━━ Raw data ━━
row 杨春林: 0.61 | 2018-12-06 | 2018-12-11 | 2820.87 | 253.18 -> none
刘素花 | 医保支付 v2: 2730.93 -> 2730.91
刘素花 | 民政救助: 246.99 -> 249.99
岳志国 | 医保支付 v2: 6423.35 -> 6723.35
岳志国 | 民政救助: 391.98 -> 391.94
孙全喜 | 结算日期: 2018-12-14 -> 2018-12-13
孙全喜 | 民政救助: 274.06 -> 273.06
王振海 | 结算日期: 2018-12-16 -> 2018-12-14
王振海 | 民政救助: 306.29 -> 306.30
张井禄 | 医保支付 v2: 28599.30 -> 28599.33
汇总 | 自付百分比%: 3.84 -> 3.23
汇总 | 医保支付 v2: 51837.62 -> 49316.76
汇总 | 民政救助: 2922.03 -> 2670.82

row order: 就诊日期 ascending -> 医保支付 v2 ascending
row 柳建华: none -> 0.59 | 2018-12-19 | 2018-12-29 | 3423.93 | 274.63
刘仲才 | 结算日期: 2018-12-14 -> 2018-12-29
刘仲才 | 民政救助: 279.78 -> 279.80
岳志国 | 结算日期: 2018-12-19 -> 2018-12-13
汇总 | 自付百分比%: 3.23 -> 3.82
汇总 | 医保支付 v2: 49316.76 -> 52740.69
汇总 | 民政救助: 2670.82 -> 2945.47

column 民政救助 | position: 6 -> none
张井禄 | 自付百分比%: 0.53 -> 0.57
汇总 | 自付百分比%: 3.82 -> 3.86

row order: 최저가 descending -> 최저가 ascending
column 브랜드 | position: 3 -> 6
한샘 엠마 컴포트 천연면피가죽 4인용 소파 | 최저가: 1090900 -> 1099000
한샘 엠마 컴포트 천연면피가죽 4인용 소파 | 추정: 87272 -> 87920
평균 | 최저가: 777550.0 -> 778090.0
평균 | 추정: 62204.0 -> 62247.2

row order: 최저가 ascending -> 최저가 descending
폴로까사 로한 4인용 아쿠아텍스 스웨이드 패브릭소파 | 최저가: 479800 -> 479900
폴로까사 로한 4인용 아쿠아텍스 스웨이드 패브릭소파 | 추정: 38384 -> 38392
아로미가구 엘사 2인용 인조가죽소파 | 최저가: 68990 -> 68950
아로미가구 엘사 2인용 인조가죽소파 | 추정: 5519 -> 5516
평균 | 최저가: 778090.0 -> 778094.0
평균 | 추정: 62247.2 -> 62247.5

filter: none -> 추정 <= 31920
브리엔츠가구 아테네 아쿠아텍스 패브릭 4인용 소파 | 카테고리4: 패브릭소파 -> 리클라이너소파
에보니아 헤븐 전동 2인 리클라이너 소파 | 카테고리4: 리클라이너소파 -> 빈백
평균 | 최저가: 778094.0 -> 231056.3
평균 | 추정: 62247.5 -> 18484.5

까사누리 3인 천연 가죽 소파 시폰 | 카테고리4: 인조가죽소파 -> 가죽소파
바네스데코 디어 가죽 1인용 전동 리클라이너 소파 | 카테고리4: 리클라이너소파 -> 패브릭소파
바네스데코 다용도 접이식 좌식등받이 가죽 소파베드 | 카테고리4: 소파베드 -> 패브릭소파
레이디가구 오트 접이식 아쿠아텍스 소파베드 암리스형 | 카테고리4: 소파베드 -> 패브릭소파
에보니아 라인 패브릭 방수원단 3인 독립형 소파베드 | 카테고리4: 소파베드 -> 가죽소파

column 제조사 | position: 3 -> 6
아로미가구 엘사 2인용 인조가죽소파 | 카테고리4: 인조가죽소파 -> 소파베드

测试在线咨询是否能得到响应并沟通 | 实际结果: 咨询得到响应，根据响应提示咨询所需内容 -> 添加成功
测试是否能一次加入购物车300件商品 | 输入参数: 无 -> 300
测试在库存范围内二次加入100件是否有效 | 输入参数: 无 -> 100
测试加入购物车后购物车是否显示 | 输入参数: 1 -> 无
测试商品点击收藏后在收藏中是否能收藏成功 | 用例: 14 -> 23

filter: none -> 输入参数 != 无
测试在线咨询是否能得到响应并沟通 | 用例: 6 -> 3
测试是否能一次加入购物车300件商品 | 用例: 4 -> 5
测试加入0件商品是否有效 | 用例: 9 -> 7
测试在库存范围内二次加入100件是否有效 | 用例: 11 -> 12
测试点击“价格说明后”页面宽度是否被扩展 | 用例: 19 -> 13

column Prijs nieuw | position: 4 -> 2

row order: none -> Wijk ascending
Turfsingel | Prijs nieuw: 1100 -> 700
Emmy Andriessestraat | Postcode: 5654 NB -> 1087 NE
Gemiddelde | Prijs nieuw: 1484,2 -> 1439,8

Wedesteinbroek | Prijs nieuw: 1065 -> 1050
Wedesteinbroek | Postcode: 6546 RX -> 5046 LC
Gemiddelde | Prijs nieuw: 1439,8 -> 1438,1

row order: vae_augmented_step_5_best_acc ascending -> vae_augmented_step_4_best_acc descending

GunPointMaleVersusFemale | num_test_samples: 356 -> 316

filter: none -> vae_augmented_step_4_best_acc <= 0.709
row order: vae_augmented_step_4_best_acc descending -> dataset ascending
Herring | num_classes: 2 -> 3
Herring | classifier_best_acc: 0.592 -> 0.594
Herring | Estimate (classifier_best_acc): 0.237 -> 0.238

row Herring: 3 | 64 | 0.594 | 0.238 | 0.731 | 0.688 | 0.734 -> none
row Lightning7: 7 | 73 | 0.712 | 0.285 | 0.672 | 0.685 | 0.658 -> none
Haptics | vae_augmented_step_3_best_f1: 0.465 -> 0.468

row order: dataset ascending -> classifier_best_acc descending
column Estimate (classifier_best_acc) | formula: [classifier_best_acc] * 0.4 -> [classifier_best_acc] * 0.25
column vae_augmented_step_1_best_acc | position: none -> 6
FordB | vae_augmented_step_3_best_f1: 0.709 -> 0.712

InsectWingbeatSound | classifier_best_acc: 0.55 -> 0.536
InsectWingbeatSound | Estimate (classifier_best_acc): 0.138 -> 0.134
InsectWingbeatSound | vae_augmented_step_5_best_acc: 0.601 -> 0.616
━━━
Task to carry out –
Every record is to be repeated exactly as it stands above.

Worked solution –
row 杨春林: 0.61 | 2018-12-06 | 2018-12-11 | 2820.87 | 253.18 -> none
刘素花 | 医保支付 v2: 2730.93 -> 2730.91
刘素花 | 民政救助: 246.99 -> 249.99
岳志国 | 医保支付 v2: 6423.35 -> 6723.35
岳志国 | 民政救助: 391.98 -> 391.94
孙全喜 | 结算日期: 2018-12-14 -> 2018-12-13
孙全喜 | 民政救助: 274.06 -> 273.06
王振海 | 结算日期: 2018-12-16 -> 2018-12-14
王振海 | 民政救助: 306.29 -> 306.30
张井禄 | 医保支付 v2: 28599.30 -> 28599.33
汇总 | 自付百分比%: 3.84 -> 3.23
汇总 | 医保支付 v2: 51837.62 -> 49316.76
汇总 | 民政救助: 2922.03 -> 2670.82

row order: 就诊日期 ascending -> 医保支付 v2 ascending
row 柳建华: none -> 0.59 | 2018-12-19 | 2018-12-29 | 3423.93 | 274.63
刘仲才 | 结算日期: 2018-12-14 -> 2018-12-29
刘仲才 | 民政救助: 279.78 -> 279.80
岳志国 | 结算日期: 2018-12-19 -> 2018-12-13
汇总 | 自付百分比%: 3.23 -> 3.82
汇总 | 医保支付 v2: 49316.76 -> 52740.69
汇总 | 民政救助: 2670.82 -> 2945.47

column 民政救助 | position: 6 -> none
张井禄 | 自付百分比%: 0.53 -> 0.57
汇总 | 自付百分比%: 3.82 -> 3.86

row order: 최저가 descending -> 최저가 ascending
column 브랜드 | position: 3 -> 6
한샘 엠마 컴포트 천연면피가죽 4인용 소파 | 최저가: 1090900 -> 1099000
한샘 엠마 컴포트 천연면피가죽 4인용 소파 | 추정: 87272 -> 87920
평균 | 최저가: 777550.0 -> 778090.0
평균 | 추정: 62204.0 -> 62247.2

row order: 최저가 ascending -> 최저가 descending
폴로까사 로한 4인용 아쿠아텍스 스웨이드 패브릭소파 | 최저가: 479800 -> 479900
폴로까사 로한 4인용 아쿠아텍스 스웨이드 패브릭소파 | 추정: 38384 -> 38392
아로미가구 엘사 2인용 인조가죽소파 | 최저가: 68990 -> 68950
아로미가구 엘사 2인용 인조가죽소파 | 추정: 5519 -> 5516
평균 | 최저가: 778090.0 -> 778094.0
평균 | 추정: 62247.2 -> 62247.5

filter: none -> 추정 <= 31920
브리엔츠가구 아테네 아쿠아텍스 패브릭 4인용 소파 | 카테고리4: 패브릭소파 -> 리클라이너소파
에보니아 헤븐 전동 2인 리클라이너 소파 | 카테고리4: 리클라이너소파 -> 빈백
평균 | 최저가: 778094.0 -> 231056.3
평균 | 추정: 62247.5 -> 18484.5

까사누리 3인 천연 가죽 소파 시폰 | 카테고리4: 인조가죽소파 -> 가죽소파
바네스데코 디어 가죽 1인용 전동 리클라이너 소파 | 카테고리4: 리클라이너소파 -> 패브릭소파
바네스데코 다용도 접이식 좌식등받이 가죽 소파베드 | 카테고리4: 소파베드 -> 패브릭소파
레이디가구 오트 접이식 아쿠아텍스 소파베드 암리스형 | 카테고리4: 소파베드 -> 패브릭소파
에보니아 라인 패브릭 방수원단 3인 독립형 소파베드 | 카테고리4: 소파베드 -> 가죽소파

column 제조사 | position: 3 -> 6
아로미가구 엘사 2인용 인조가죽소파 | 카테고리4: 인조가죽소파 -> 소파베드

测试在线咨询是否能得到响应并沟通 | 实际结果: 咨询得到响应，根据响应提示咨询所需内容 -> 添加成功
测试是否能一次加入购物车300件商品 | 输入参数: 无 -> 300
测试在库存范围内二次加入100件是否有效 | 输入参数: 无 -> 100
测试加入购物车后购物车是否显示 | 输入参数: 1 -> 无
测试商品点击收藏后在收藏中是否能收藏成功 | 用例: 14 -> 23

filter: none -> 输入参数 != 无
测试在线咨询是否能得到响应并沟通 | 用例: 6 -> 3
测试是否能一次加入购物车300件商品 | 用例: 4 -> 5
测试加入0件商品是否有效 | 用例: 9 -> 7
测试在库存范围内二次加入100件是否有效 | 用例: 11 -> 12
测试点击“价格说明后”页面宽度是否被扩展 | 用例: 19 -> 13

column Prijs nieuw | position: 4 -> 2

row order: none -> Wijk ascending
Turfsingel | Prijs nieuw: 1100 -> 700
Emmy Andriessestraat | Postcode: 5654 NB -> 1087 NE
Gemiddelde | Prijs nieuw: 1484,2 -> 1439,8

Wedesteinbroek | Prijs nieuw: 1065 -> 1050
Wedesteinbroek | Postcode: 6546 RX -> 5046 LC
Gemiddelde | Prijs nieuw: 1439,8 -> 1438,1

row order: vae_augmented_step_5_best_acc ascending -> vae_augmented_step_4_best_acc descending

GunPointMaleVersusFemale | num_test_samples: 356 -> 316

filter: none -> vae_augmented_step_4_best_acc <= 0.709
row order: vae_augmented_step_4_best_acc descending -> dataset ascending
Herring | num_classes: 2 -> 3
Herring | classifier_best_acc: 0.592 -> 0.594
Herring | Estimate (classifier_best_acc): 0.237 -> 0.238

row Herring: 3 | 64 | 0.594 | 0.238 | 0.731 | 0.688 | 0.734 -> none
row Lightning7: 7 | 73 | 0.712 | 0.285 | 0.672 | 0.685 | 0.658 -> none
Haptics | vae_augmented_step_3_best_f1: 0.465 -> 0.468

row order: dataset ascending -> classifier_best_acc descending
column Estimate (classifier_best_acc) | formula: [classifier_best_acc] * 0.4 -> [classifier_best_acc] * 0.25
column vae_augmented_step_1_best_acc | position: none -> 6
FordB | vae_augmented_step_3_best_f1: 0.709 -> 0.712

InsectWingbeatSound | classifier_best_acc: 0.55 -> 0.536
InsectWingbeatSound | Estimate (classifier_best_acc): 0.138 -> 0.134
InsectWingbeatSound | vae_augmented_step_5_best_acc: 0.601 -> 0.616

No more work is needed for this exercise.